* _ENTRIES SHOWN_
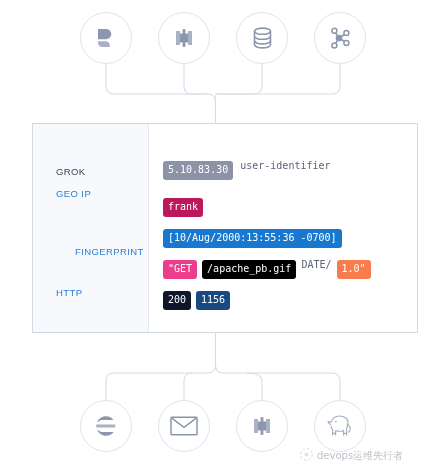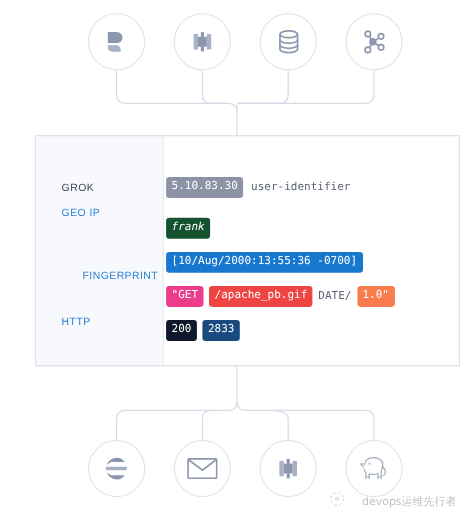--- a/index.html
+++ b/index.html
@@ -90,9 +90,9 @@
 
   .vrow {
     position: absolute;
-    left: 2px;
+    left: 14px;
     display: flex;
-    align-items: center;
+    align-items: flex-start;
     white-space: nowrap;
   }
   .vrow1 { top: 37px; }

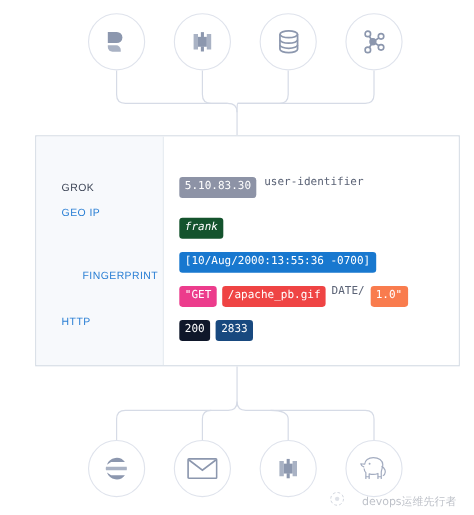--- a/index.html
+++ b/index.html
@@ -211,7 +211,7 @@
       </div>
 
       <div class="vrow vrow2">
-        <span class="tag" style="background: #14532d; font-style: italic;">frank</span>
+        <span class="tag" style="background: #be185d;">frank</span>
       </div>
 
       <div class="vrow vrow3">

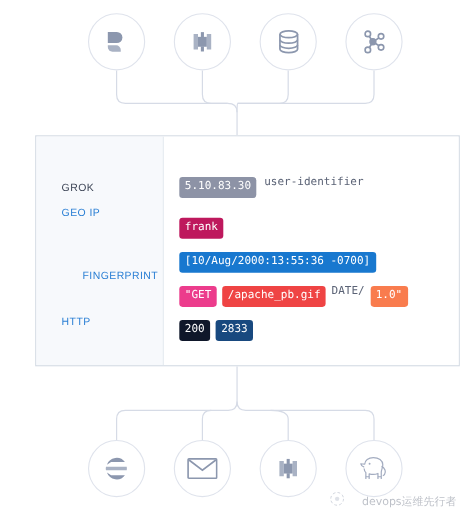--- a/index.html
+++ b/index.html
@@ -221,7 +221,7 @@
       <div class="vrow vrow4">
         <span class="tag" style="background: rgb(236, 60, 140);">"GET</span>
         <span class="gap-sm"></span>
-        <span class="tag" style="background: #ef4444;">/apache_pb.gif</span>
+        <span class="tag" style="background: #000000;">/apache_pb.gif</span>
         <span class="gap-sm"></span>
         <span class="plain" style="color: rgb(91, 99, 118);">DATE/</span>
         <span class="gap-sm"></span>

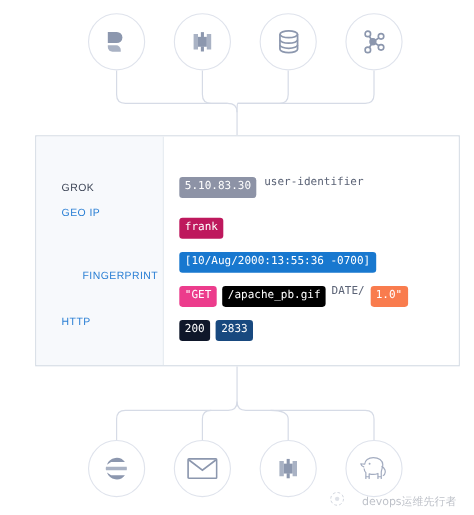--- a/index.html
+++ b/index.html
@@ -231,7 +231,7 @@
       <div class="vrow vrow5">
         <span class="tag" style="background: #0f172a;">200</span>
         <span class="gap-sm"></span>
-        <span class="tag" style="background: rgb(24, 73, 127);">2833</span>
+        <span class="tag" style="background: rgb(24, 73, 127);">1156</span>
       </div>
 
     </div>

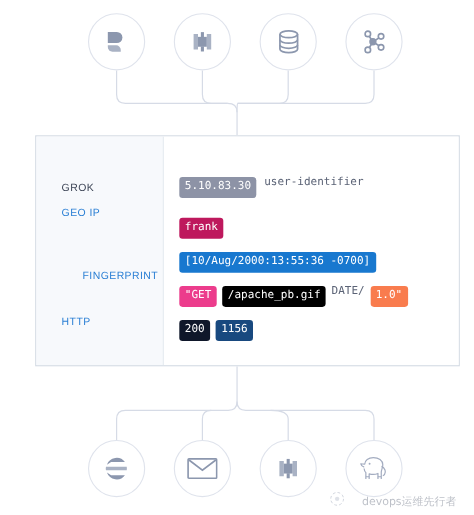--- a/index.html
+++ b/index.html
@@ -286,7 +286,7 @@
     </span>
   </div>
 
-  <div style="position:absolute; left:300px; top:447px; display:flex; align-items:center; gap:16px; opacity:0.45;">
+  <div style="position:absolute; left:300px; top:447px; display:flex; align-items:center; gap:4px; opacity:0.45;">
     <span>
       <svg width="13" height="13" viewBox="0 0 13 13">
         <circle cx="6.5" cy="6.5" r="5.8" fill="none" stroke="#9aa3b5" stroke-width="0.9" stroke-dasharray="2.5 2"></circle>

* _DIRECTIONS_
The images are to be left out while the entries are written out exactly.

* _RESPONSE BELOW_
--- a/index.html
+++ b/index.html
@@ -90,9 +90,9 @@
 
   .vrow {
     position: absolute;
-    left: 2px;
+    left: 14px;
     display: flex;
-    align-items: center;
+    align-items: flex-start;
     white-space: nowrap;
   }
   .vrow1 { top: 37px; }

--- a/index.html
+++ b/index.html
@@ -211,7 +211,7 @@
       </div>
 
       <div class="vrow vrow2">
-        <span class="tag" style="background: #14532d; font-style: italic;">frank</span>
+        <span class="tag" style="background: #be185d;">frank</span>
       </div>
 
       <div class="vrow vrow3">

--- a/index.html
+++ b/index.html
@@ -221,7 +221,7 @@
       <div class="vrow vrow4">
         <span class="tag" style="background: rgb(236, 60, 140);">"GET</span>
         <span class="gap-sm"></span>
-        <span class="tag" style="background: #ef4444;">/apache_pb.gif</span>
+        <span class="tag" style="background: #000000;">/apache_pb.gif</span>
         <span class="gap-sm"></span>
         <span class="plain" style="color: rgb(91, 99, 118);">DATE/</span>
         <span class="gap-sm"></span>

--- a/index.html
+++ b/index.html
@@ -231,7 +231,7 @@
       <div class="vrow vrow5">
         <span class="tag" style="background: #0f172a;">200</span>
         <span class="gap-sm"></span>
-        <span class="tag" style="background: rgb(24, 73, 127);">2833</span>
+        <span class="tag" style="background: rgb(24, 73, 127);">1156</span>
       </div>
 
     </div>

--- a/index.html
+++ b/index.html
@@ -286,7 +286,7 @@
     </span>
   </div>
 
-  <div style="position:absolute; left:300px; top:447px; display:flex; align-items:center; gap:16px; opacity:0.45;">
+  <div style="position:absolute; left:300px; top:447px; display:flex; align-items:center; gap:4px; opacity:0.45;">
     <span>
       <svg width="13" height="13" viewBox="0 0 13 13">
         <circle cx="6.5" cy="6.5" r="5.8" fill="none" stroke="#9aa3b5" stroke-width="0.9" stroke-dasharray="2.5 2"></circle>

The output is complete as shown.